SCSI or Small Computer Serial Interface - was used in servers for a long time because of the a few reasons - once was the number of drives that could be handled (up to 7 per chain) - often capacity and RPM was higher than IDE drives as well - however, in recent years, IDE has caught up to SCSI in regard to capacity, transfer rate and RPM so the difference is much less. The biggest reason SCSI was used for servers however was not any of the reasons mentioned so far, but it's ability to stack access commands. SCSI interface can buffer disk requests from multiple users on a server and prioritize the requests based upon their position on the drive for more efficent access making them ideal for server based applications.
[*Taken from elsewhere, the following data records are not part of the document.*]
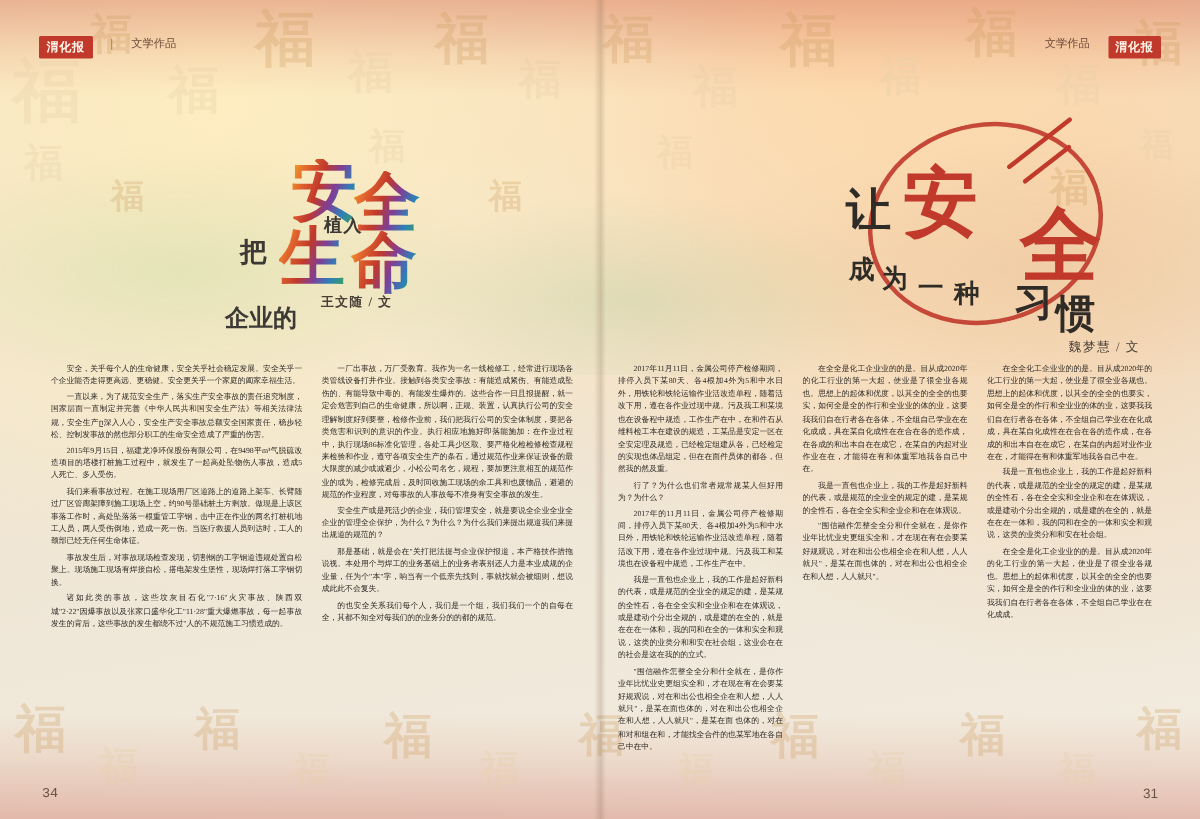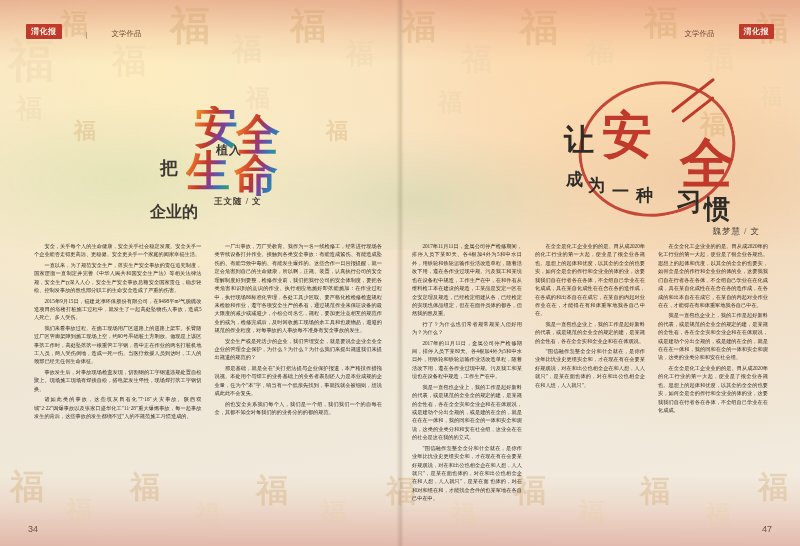--- a/index.html
+++ b/index.html
@@ -77,8 +77,8 @@
     position: absolute;
     top: 24px;
     display: flex;
-    align-items: flex-end;
-    gap: 24px;
+    align-items: flex-start;
+    gap: 12px;
     font-size: 7.5px;
     color: #6d4a38;
     font-family: "Liberation Sans", sans-serif;

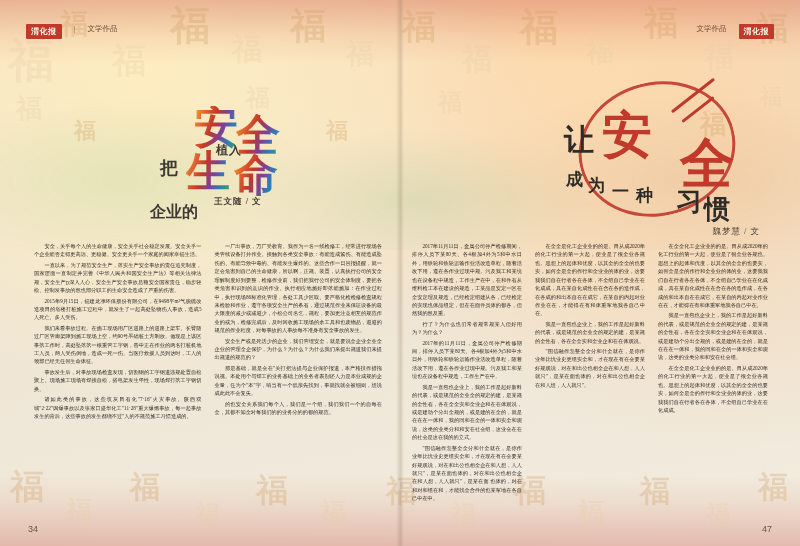--- a/index.html
+++ b/index.html
@@ -106,7 +106,7 @@
     color: #6a5543;
     font-family: "Liberation Sans", sans-serif;
   }
-  .folio.left { left: 28px; }
+  .folio.left { left: 28px; font-family: Liberation Mono, monospace; }
   .folio.right { right: 28px; }
 
   

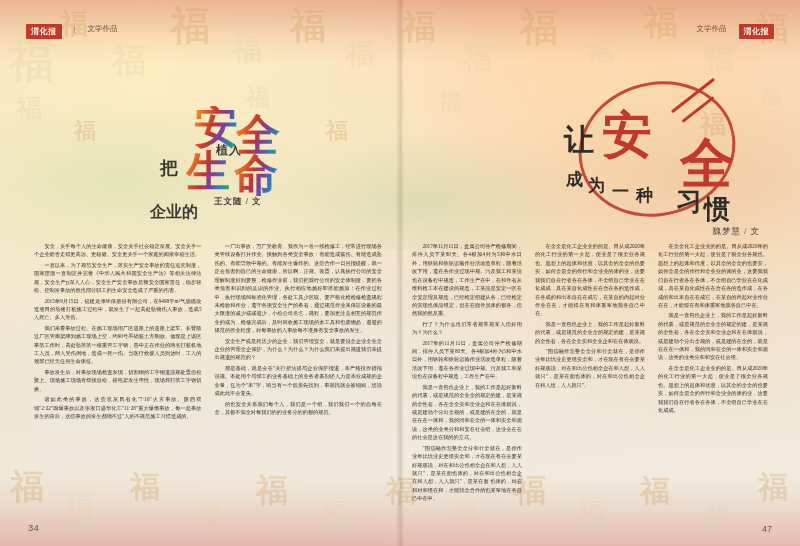--- a/index.html
+++ b/index.html
@@ -359,7 +359,7 @@
   </div>
 
   <div class="folio left">34</div>
-  <div class="folio right">47</div>
+  <div class="folio right">31</div>
 
 </div>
With a single user PC - this advantage is unnecessary and with the higher costs involved with SCSI and the need for a seperate interface, SCSI was not the choice for user PC's
Firewire or IEEE 1394 (originally at 400 M/s) is much faster than USB 1 (1 M/s) and USB 2 (480 M/s) may beat it, but an 800 M/s version of firewire is now available. SCSI's Ultra320 is now the fastest interface for that side, but SATA actually performs better even at 150 M/s. Considering the internal IDE max out at 133 M/s, firewire externals may appear to give good competition against internal HD's. This is not the case however. In looking over some benchmarks from
Tom's Hardware it would appear that the max transfer rate is a dismal 40 M/s or less. Despite the high interface transfer rate, performance of external drives just don't hold up compared to internal systems which achieve up to 150 M/s (see this article at
Tom's )
So stick with a nice fast internal HD with SATA if possible for the fastest performance. If you really want speed, go with a raid array, but external's are not a good choice for this application.